Aase is the executive director of University Settlement, a community center founded in 1886 to serve the area’s immigrant population. Today, it hosts English classes, childcare and after-school programs, the same kind of neighborhood resource that 45 Rivington St. was — first as a school and then a nursing home.

Before the nursing home closed, patients would sit in the nearby community garden, Aase said, watching University Settlement’s early child care programs at work. Sometimes, kids from University Settlement would visit the nursing home.

Now, such organic aspects of community will be gone.

“This deal took everyone by surprise,” Aase says.   
    
An oversight or a favor?

The surprise began when the building was sold to a nursing home operator in early 2015.

Once a busy, specialized facility, the HIV/AIDS nursing home was increasingly underutilized because of changes in medical treatment. Community board members and local leaders say they supported a deed modification (the original deed restriction limited the building to non-profit activity). A modification would allow for different usage — general senior care facilities, for example—while keeping some restrictions in place and ensuring that the facility remained a health care facility in some form.

But the Department of Citywide Administrative Services lifted the restrictions at the bequest of the new nursing home operators, with a perfunctory notice in the City Record and limited assurances from the company to city and state officials that the building would continue to provide health-care. The nursing home operators then turned a hefty profit by selling the land to developers who had very different plans for the site.

Making matters murkier, an official at the nursing home operator donated $4,950 to the de Blasio mayoral campaign (the mayor has said he will return the contribution), and a lobbyist with close ties to de Blasio has reportedly done work for the nursing home’s original operator and the new developer.

De Blasio says he didn’t know about the issue, and that he would have put a stop to the deal immediately if he had. He has issued an executive order meant to increase transparency in similar situations.

The local community board wrote to his office shortly before the property was sold, explaining the potential outcome after it pieced together the implications of the deal. The community board says it got no response.

“We are supposed to be the eyes and ears on the ground,” said Gigi Li, chair of Manhattan Community Board 3.

In this case, they tried to be. But the deal moved forward.
    
An opportunity lost

Ironically, the mayor has been ignoring community boards quite a bit recently over his citywide rezoning initiatives, meant in part to harness development and require developers to build affordable housing in exchange for market-rate development.

Community boards across the city, including this one, overwhelmingly opposed the plan, for reasons ranging from a lack of affordability to fear of a one-size fits all plan or increased neighborhood density.

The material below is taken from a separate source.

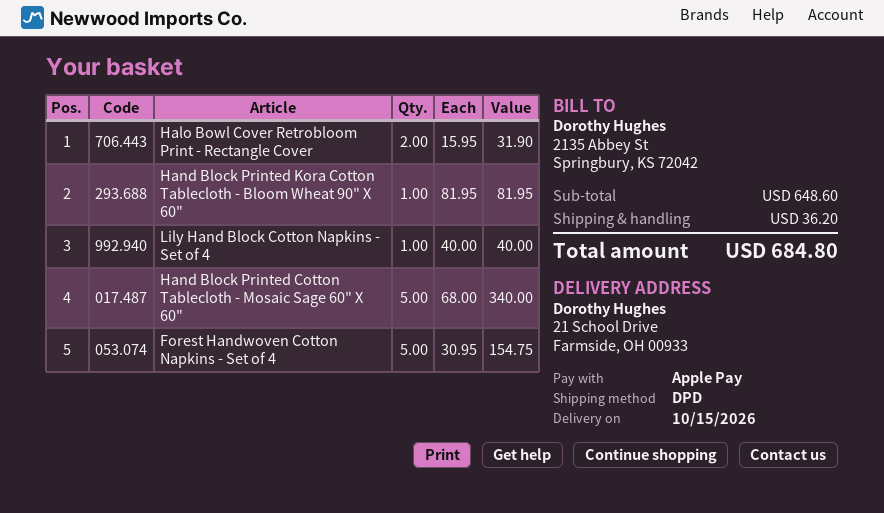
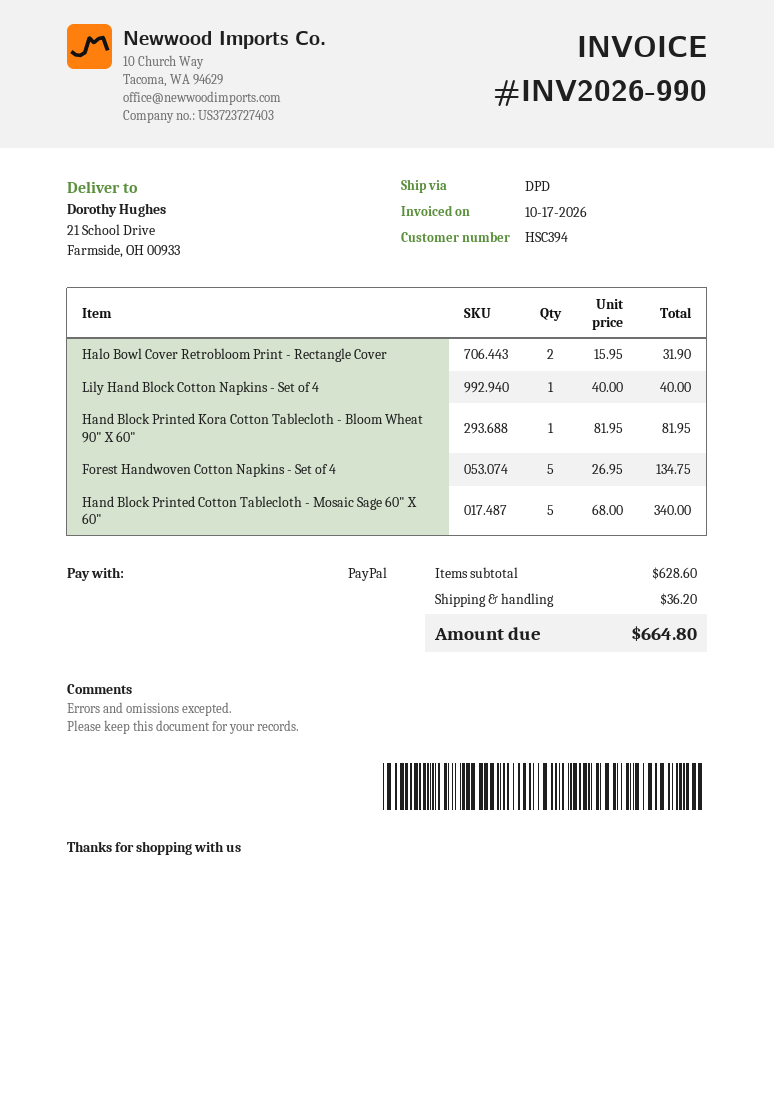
payment method: Apple Pay -> PayPal
Forest Handwoven Cotton Napkins - Set of 4: 5 x 30.95 = 154.75 -> 5 x 26.95 = 134.75
subtotal: 648.60 -> 628.60
total: 684.80 -> 664.80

But the mayor pushed the plan through, claiming that it was the only way to get hold of gentrification and rampant development in New York City and turn it into something useful.

That’s just what didn’t happen here. The neighborhood had gone through “incredible changes,” said Aase, from University Settlement, some of them good — 24 years ago, the park down the block was “unwalkable,” she says. It’s a lively park now, with an AstroTurf soccer field and new playground equipment.

As the neighborhood changed, Aase said that its economic diversity was preserved, through some 14,000 NYCHA units, for example, and a number of nearby community-support organizations were able to get buildings when they were abandoned and continue to serve the community.

But looming high-rises are threatening locals, as landlords see a potential profit and push residents out so they can bring units out of rent stabilization.

Those residents hanging onto their spaces are getting older. It’s “harder to live in walkups,” Aase says. They’re in need of something like supportive or senior housing, which 45 Rivington might have turned into — shaping the changing neighborhood for the better.

That opportunity, unnecessarily, appears to have been given away.